Copy the whole listing below exactly, with nothing left out.

> [Material shown]:
^^^^
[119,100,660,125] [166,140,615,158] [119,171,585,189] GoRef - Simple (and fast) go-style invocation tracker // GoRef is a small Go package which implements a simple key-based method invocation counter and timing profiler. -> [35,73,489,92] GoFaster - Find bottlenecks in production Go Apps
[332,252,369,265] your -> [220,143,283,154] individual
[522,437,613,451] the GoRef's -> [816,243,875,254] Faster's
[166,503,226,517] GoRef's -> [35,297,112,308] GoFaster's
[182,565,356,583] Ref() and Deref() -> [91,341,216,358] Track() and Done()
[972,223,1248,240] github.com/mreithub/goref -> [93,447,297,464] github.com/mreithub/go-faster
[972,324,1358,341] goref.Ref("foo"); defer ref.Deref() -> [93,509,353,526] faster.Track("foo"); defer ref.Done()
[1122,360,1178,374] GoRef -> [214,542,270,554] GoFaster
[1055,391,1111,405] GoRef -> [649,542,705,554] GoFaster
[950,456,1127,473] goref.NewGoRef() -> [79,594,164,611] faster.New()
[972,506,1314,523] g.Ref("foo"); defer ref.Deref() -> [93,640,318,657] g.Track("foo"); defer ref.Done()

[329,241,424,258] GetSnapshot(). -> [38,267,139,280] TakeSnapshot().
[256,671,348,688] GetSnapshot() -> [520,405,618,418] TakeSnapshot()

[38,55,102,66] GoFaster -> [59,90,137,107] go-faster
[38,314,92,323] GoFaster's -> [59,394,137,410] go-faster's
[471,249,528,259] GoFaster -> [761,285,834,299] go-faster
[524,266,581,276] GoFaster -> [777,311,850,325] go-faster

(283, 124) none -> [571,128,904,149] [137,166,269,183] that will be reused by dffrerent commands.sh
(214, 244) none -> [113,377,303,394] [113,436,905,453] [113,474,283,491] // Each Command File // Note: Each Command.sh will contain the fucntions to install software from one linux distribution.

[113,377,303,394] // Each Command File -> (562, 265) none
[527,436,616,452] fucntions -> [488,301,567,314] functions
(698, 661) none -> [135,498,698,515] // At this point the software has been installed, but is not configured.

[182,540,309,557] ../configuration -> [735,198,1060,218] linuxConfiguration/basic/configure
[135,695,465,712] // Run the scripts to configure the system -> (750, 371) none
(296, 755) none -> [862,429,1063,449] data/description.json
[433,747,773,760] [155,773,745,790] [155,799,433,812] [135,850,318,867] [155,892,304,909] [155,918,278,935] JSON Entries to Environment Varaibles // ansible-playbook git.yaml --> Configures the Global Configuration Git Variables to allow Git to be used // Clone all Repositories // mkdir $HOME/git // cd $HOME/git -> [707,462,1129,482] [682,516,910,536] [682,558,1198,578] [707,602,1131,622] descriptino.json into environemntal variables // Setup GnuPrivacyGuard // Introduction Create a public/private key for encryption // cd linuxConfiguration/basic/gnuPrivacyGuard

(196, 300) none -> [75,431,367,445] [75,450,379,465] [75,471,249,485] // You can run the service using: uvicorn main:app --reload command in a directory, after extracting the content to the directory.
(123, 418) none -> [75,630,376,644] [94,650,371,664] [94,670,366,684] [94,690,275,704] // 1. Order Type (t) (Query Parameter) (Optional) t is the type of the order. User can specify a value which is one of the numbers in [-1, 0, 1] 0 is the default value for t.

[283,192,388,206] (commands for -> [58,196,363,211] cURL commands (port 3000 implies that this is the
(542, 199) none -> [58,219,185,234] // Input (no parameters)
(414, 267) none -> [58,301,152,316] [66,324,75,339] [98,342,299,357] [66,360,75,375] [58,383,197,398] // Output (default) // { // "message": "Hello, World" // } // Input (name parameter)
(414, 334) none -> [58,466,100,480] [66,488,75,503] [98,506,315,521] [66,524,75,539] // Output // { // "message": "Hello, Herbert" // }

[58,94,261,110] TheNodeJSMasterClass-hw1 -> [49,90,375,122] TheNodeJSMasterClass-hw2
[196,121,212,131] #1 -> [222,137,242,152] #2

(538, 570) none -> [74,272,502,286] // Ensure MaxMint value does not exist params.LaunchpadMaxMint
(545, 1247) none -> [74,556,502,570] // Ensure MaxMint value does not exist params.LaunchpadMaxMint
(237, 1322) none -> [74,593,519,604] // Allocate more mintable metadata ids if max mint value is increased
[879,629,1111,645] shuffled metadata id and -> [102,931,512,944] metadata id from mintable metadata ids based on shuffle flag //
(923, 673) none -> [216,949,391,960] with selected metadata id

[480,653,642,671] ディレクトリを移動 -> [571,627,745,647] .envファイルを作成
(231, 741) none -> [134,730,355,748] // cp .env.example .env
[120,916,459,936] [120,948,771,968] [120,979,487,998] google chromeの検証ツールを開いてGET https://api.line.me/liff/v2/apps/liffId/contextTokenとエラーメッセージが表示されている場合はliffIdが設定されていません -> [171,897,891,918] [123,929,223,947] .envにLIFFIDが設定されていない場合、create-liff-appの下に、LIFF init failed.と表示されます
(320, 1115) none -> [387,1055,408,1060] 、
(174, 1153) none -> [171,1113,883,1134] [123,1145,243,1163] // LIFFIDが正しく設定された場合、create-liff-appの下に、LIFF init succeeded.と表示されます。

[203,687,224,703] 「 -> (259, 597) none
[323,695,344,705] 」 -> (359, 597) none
^^^^
> [Solution]:
[119,100,660,125] [166,140,615,158] [119,171,585,189] GoRef - Simple (and fast) go-style invocation tracker // GoRef is a small Go package which implements a simple key-based method invocation counter and timing profiler. -> [35,73,489,92] GoFaster - Find bottlenecks in production Go Apps
[332,252,369,265] your -> [220,143,283,154] individual
[522,437,613,451] the GoRef's -> [816,243,875,254] Faster's
[166,503,226,517] GoRef's -> [35,297,112,308] GoFaster's
[182,565,356,583] Ref() and Deref() -> [91,341,216,358] Track() and Done()
[972,223,1248,240] github.com/mreithub/goref -> [93,447,297,464] github.com/mreithub/go-faster
[972,324,1358,341] goref.Ref("foo"); defer ref.Deref() -> [93,509,353,526] faster.Track("foo"); defer ref.Done()
[1122,360,1178,374] GoRef -> [214,542,270,554] GoFaster
[1055,391,1111,405] GoRef -> [649,542,705,554] GoFaster
[950,456,1127,473] goref.NewGoRef() -> [79,594,164,611] faster.New()
[972,506,1314,523] g.Ref("foo"); defer ref.Deref() -> [93,640,318,657] g.Track("foo"); defer ref.Done()

[329,241,424,258] GetSnapshot(). -> [38,267,139,280] TakeSnapshot().
[256,671,348,688] GetSnapshot() -> [520,405,618,418] TakeSnapshot()

[38,55,102,66] GoFaster -> [59,90,137,107] go-faster
[38,314,92,323] GoFaster's -> [59,394,137,410] go-faster's
[471,249,528,259] GoFaster -> [761,285,834,299] go-faster
[524,266,581,276] GoFaster -> [777,311,850,325] go-faster

(283, 124) none -> [571,128,904,149] [137,166,269,183] that will be reused by dffrerent commands.sh
(214, 244) none -> [113,377,303,394] [113,436,905,453] [113,474,283,491] // Each Command File // Note: Each Command.sh will contain the fucntions to install software from one linux distribution.

[113,377,303,394] // Each Command File -> (562, 265) none
[527,436,616,452] fucntions -> [488,301,567,314] functions
(698, 661) none -> [135,498,698,515] // At this point the software has been installed, but is not configured.

[182,540,309,557] ../configuration -> [735,198,1060,218] linuxConfiguration/basic/configure
[135,695,465,712] // Run the scripts to configure the system -> (750, 371) none
(296, 755) none -> [862,429,1063,449] data/description.json
[433,747,773,760] [155,773,745,790] [155,799,433,812] [135,850,318,867] [155,892,304,909] [155,918,278,935] JSON Entries to Environment Varaibles // ansible-playbook git.yaml --> Configures the Global Configuration Git Variables to allow Git to be used // Clone all Repositories // mkdir $HOME/git // cd $HOME/git -> [707,462,1129,482] [682,516,910,536] [682,558,1198,578] [707,602,1131,622] descriptino.json into environemntal variables // Setup GnuPrivacyGuard // Introduction Create a public/private key for encryption // cd linuxConfiguration/basic/gnuPrivacyGuard

(196, 300) none -> [75,431,367,445] [75,450,379,465] [75,471,249,485] // You can run the service using: uvicorn main:app --reload command in a directory, after extracting the content to the directory.
(123, 418) none -> [75,630,376,644] [94,650,371,664] [94,670,366,684] [94,690,275,704] // 1. Order Type (t) (Query Parameter) (Optional) t is the type of the order. User can specify a value which is one of the numbers in [-1, 0, 1] 0 is the default value for t.

[283,192,388,206] (commands for -> [58,196,363,211] cURL commands (port 3000 implies that this is the
(542, 199) none -> [58,219,185,234] // Input (no parameters)
(414, 267) none -> [58,301,152,316] [66,324,75,339] [98,342,299,357] [66,360,75,375] [58,383,197,398] // Output (default) // { // "message": "Hello, World" // } // Input (name parameter)
(414, 334) none -> [58,466,100,480] [66,488,75,503] [98,506,315,521] [66,524,75,539] // Output // { // "message": "Hello, Herbert" // }

[58,94,261,110] TheNodeJSMasterClass-hw1 -> [49,90,375,122] TheNodeJSMasterClass-hw2
[196,121,212,131] #1 -> [222,137,242,152] #2

(538, 570) none -> [74,272,502,286] // Ensure MaxMint value does not exist params.LaunchpadMaxMint
(545, 1247) none -> [74,556,502,570] // Ensure MaxMint value does not exist params.LaunchpadMaxMint
(237, 1322) none -> [74,593,519,604] // Allocate more mintable metadata ids if max mint value is increased
[879,629,1111,645] shuffled metadata id and -> [102,931,512,944] metadata id from mintable metadata ids based on shuffle flag //
(923, 673) none -> [216,949,391,960] with selected metadata id

[480,653,642,671] ディレクトリを移動 -> [571,627,745,647] .envファイルを作成
(231, 741) none -> [134,730,355,748] // cp .env.example .env
[120,916,459,936] [120,948,771,968] [120,979,487,998] google chromeの検証ツールを開いてGET https://api.line.me/liff/v2/apps/liffId/contextTokenとエラーメッセージが表示されている場合はliffIdが設定されていません -> [171,897,891,918] [123,929,223,947] .envにLIFFIDが設定されていない場合、create-liff-appの下に、LIFF init failed.と表示されます
(320, 1115) none -> [387,1055,408,1060] 、
(174, 1153) none -> [171,1113,883,1134] [123,1145,243,1163] // LIFFIDが正しく設定された場合、create-liff-appの下に、LIFF init succeeded.と表示されます。

[203,687,224,703] 「 -> (259, 597) none
[323,695,344,705] 」 -> (359, 597) none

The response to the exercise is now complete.